Cinderella and Prince. Multi-ethnic casting that includes Brandy, Paolo Montalban should widen story's appeal.

ABC

On the night of hype, Cinderella is the fairest

By Hal Boedeker
of The Sentinel Staff

Published in The Orlando Sentinel, November 2, 1997

After a staggering promotional blitz, the biggest evening so far of the TV season unfolds tonight. It's the first Sunday of the November sweeps ratings period.

'Cinderella'

``The masterpiece comes to life'' and ``the most magical event of the year,'' an ABC commercial says of the new production of Cinderella.

Not exactly.

Whitney Houston and The Wonderful World of Disney deserve kudos for dusting off this fairy-tale heroine and giving her a lavish new production at a reported cost of $12 million. Like the Bette Midler Gypsy before it, Cinderella is an event because TV musicals are so rare these days.

The beloved Richard Rodgers-Oscar Hammerstein II songs have a ready-made audience that remembers Julie Andrews singing ``In My Own Little Corner'' in the 1957 TV original and Lesley Ann Warren warbling the tune in the oft-repeated 1965 remake.

This time around, the appealing Brandy of Moesha makes the glass slipper her own, the songs have a nifty beat and the new version adds the beautiful Rodgers standard ``The Sweetest Sounds.''

The multi-ethnic casting is another inspired touch that should make this version accessible to all children. Cinderella airs at 7 tonight on WFTV-Channel 9.

There can be no complaints about Paolo Montalban, the newcomer who plays the dashing prince and sings ``Do I Love You Because You're Beautiful?'' The rib-tickling Veanne Cox and Natalie Desselle cavort through an excellent ``Stepsisters Lament.''

For comic relief, Jason Alexander provides daffy slapstick as the prince's steward, and Whoopi Goldberg mugs happily as the queen.

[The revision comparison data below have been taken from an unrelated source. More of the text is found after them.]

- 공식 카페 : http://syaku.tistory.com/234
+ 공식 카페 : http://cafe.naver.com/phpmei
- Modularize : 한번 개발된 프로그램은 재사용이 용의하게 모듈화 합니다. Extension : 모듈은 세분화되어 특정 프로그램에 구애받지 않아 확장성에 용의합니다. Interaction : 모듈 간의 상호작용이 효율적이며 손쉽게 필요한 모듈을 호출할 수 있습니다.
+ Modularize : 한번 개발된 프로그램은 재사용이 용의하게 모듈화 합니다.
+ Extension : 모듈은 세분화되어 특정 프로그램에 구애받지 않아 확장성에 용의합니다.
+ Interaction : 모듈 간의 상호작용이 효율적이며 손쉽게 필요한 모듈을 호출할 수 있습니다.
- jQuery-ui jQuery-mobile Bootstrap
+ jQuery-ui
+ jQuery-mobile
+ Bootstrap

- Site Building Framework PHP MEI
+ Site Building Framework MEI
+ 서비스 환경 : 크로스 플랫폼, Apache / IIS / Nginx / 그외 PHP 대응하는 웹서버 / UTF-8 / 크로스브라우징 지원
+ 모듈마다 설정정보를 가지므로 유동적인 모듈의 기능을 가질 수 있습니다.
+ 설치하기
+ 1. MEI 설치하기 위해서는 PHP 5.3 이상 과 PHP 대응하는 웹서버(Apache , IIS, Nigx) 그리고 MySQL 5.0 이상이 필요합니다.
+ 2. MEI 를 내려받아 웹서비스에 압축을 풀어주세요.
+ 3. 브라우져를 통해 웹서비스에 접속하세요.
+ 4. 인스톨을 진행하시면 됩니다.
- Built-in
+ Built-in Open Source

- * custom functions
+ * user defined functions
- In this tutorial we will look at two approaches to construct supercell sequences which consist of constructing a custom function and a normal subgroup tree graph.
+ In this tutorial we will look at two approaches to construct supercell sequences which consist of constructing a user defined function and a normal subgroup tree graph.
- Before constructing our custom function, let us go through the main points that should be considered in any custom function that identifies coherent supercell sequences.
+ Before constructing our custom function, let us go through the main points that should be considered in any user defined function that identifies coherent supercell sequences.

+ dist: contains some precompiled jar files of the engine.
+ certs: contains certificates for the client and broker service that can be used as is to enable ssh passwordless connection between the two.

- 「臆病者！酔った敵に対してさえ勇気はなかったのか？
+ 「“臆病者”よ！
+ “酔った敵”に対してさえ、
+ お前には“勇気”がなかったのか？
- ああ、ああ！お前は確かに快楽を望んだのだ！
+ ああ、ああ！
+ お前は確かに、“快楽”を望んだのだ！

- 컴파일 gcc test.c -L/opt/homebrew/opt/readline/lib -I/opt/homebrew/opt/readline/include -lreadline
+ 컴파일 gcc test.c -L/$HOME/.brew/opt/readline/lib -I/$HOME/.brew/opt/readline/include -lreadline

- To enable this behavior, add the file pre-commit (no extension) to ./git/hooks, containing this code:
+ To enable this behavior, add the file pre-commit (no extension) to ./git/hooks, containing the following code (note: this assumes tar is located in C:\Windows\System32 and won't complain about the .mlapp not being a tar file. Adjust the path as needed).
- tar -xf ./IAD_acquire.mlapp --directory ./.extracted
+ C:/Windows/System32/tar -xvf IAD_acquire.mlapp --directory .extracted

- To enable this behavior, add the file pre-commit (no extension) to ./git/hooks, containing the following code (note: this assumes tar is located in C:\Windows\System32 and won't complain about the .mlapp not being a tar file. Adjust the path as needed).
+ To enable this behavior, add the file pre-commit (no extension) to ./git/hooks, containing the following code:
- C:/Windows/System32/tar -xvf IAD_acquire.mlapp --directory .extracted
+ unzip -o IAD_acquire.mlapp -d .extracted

But Victor Garber, a great stage actor, has little to do as the king.

Bernadette Peters makes a dizzy and mean stepmother, though it was a mistake to add the Rodgers-Lorenz Hart standard ``Falling in Love With Love'' so she could have a show-stopper. Cinderella subverts the song's meaning.

The new version is at times cluttered, gaudy and slow-moving, but everything comes together at the ball, where Cinderella's entrance receives a lovely staging.

The chief problem with Cinderella is fairy godmother Whitney Houston, who looks as if she just arrived from a Vegas disco where Siegfried and Roy dressed her.

This fairy godmother has a bulldozing style, giving unnecessary self-help speeches and blasting away with her mighty pipes. She practices heavy magic.

The new version adds the Rodgers-Hammerstein song ``There's Music in You'' so Houston can caterwaul at the end and dominate the screen. But, hey, the show is called Cinderella, not ``Fairy Godmother.''

Hats off to producer Houston, but for a more enchanting fairy tale, she should have asked Lena Horne to play the fairy godmother.